We then proceed to cracking/bruteforcing the password using this hash file.

$ john /tmp/encrypted.hash 
Using default input encoding: UTF-8
Loaded 1 password hash (PKZIP [32/64])
Will run 4 OpenMP threads
Proceeding with single, rules:Single
Press 'q' or Ctrl-C to abort, almost any other key for status
Warning: Only 7 candidates buffered for the current salt, minimum 8 needed for performance.
Warning: Only 2 candidates buffered for the current salt, minimum 8 needed for performance.
Almost done: Processing the remaining buffered candidate passwords, if any.
Proceeding with wordlist:/usr/share/john/password.lst, rules:Wordlist
justdoit         (fsociety.zip/sshcreds_datacenter.txt)
1g 0:00:00:00 DONE 2/3 (2019-08-22 15:58) 8.333g/s 398941p/s 398941c/s 398941C/s 123456..ferrises
Use the "--show" option to display all of the cracked passwords reliably
Session completed

Using the freshly discovered password justdoit we can now unzip fsociety.zip.

Decoding the SSH password

The content of the text file doesn’t look like a password. However, it does look very similar to a Base64 encoded string.

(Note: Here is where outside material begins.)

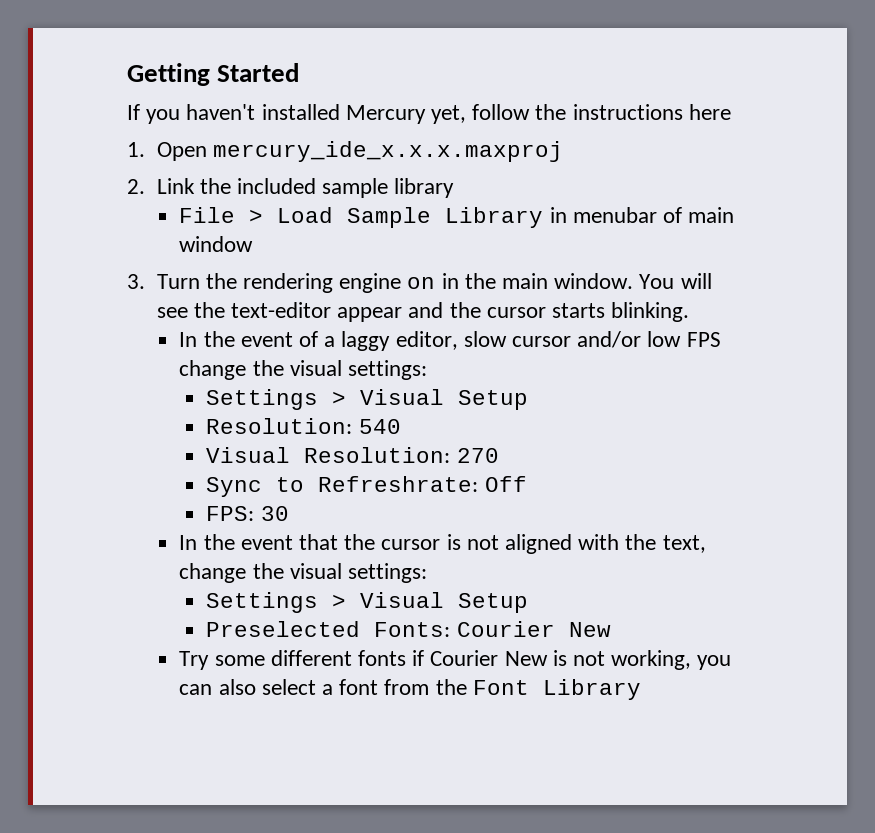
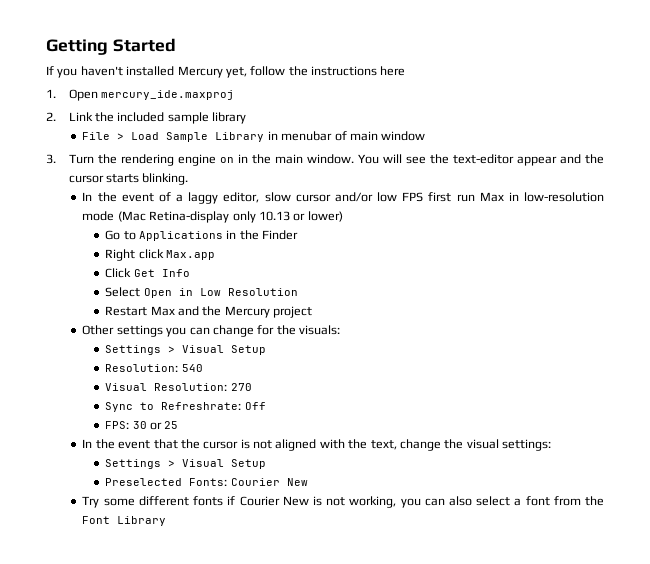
[212,141,563,162] mercury_ide_x.x.x.maxproj -> [101,90,235,100] mercury_ide.maxproj
[179,360,428,380] change the visual settings: -> [428,192,604,202] [82,211,343,223] [105,230,299,241] [105,249,215,261] [105,268,190,278] [105,287,298,298] [105,306,313,318] [82,325,341,337] first run Max in low-resolution mode (Mac Retina-display only 10.13 or lower) // Go to Applications in the Finder // Right click Max.app // Click Get Info // Select Open in Low Resolution // Restart Max and the Mercury project // Other settings you can change for the visuals:
(289, 513) none -> [149,421,179,430] or 25

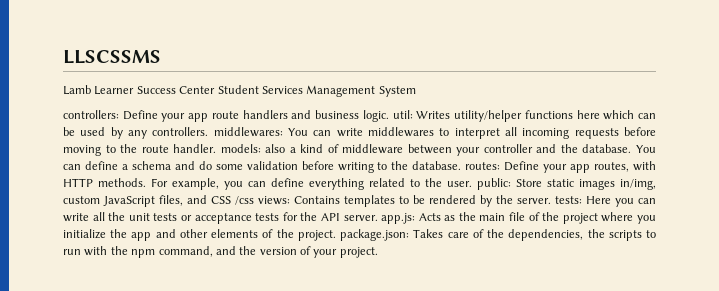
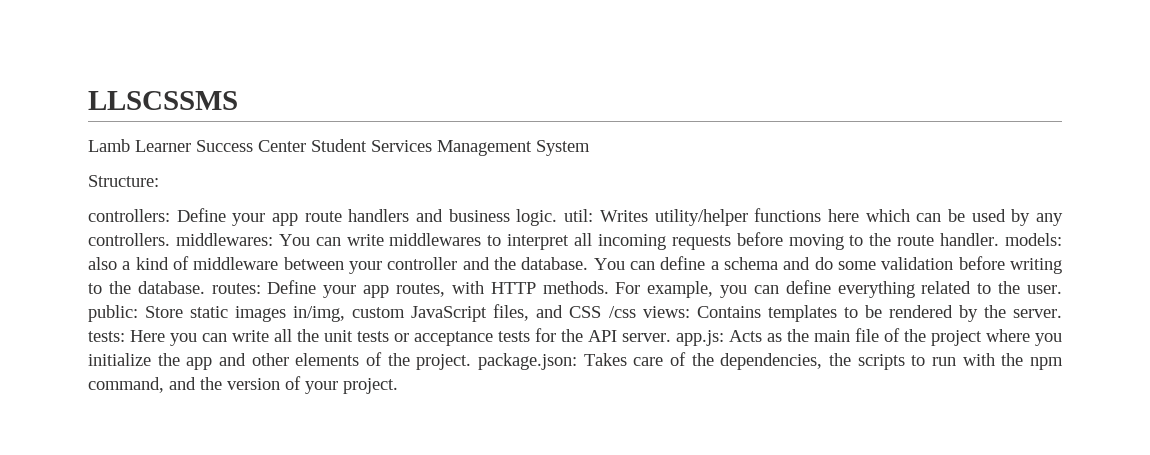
(416, 91) none -> [88,175,159,187] // Structure:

$ cat sshcreds_datacenter.txt 
*****************************************************************************************
Encrypted SSH credentials to access Blume ctOS : 

MDExMDEwMDEgMDExMDAxMTAgMDEwMTExMTEgMDExMTEwMDEgMDAxMTAwMDAgMDExMTAxMDEgMDEwMTExMTEgMDExMDAwMTEgMDEwMDAwMDAgMDExMDExMTAgMDEwMTExMTEgMDAxMDAxMDAgMDExMDExMDEgMDAxMTAwMTEgMDExMDExMDAgMDExMDExMDAgMDEwMTExMTEgMDExMTAxMTEgMDExMDEwMDAgMDEwMDAwMDAgMDExMTAxMDAgMDEwMTExMTEgMDExMTAxMDAgMDExMDEwMDAgMDAxMTAwMTEgMDEwMTExMTEgMDExMTAwMTAgMDAxMTAwMDAgMDExMDAwMTEgMDExMDEwMTEgMDEwMTExMTEgMDExMDEwMDEgMDExMTAwMTEgMDEwMTExMTEgMDExMDAwMTEgMDAxMTAwMDAgMDAxMTAwMDAgMDExMDEwMTEgMDExMDEwMDEgMDExMDExMTAgMDExMDAxMTE=

*****************************************************************************************

Base64 decoding the string, returns us a bunch of 1’s and 0’s, i.e. something that appears to be a blob of binary data.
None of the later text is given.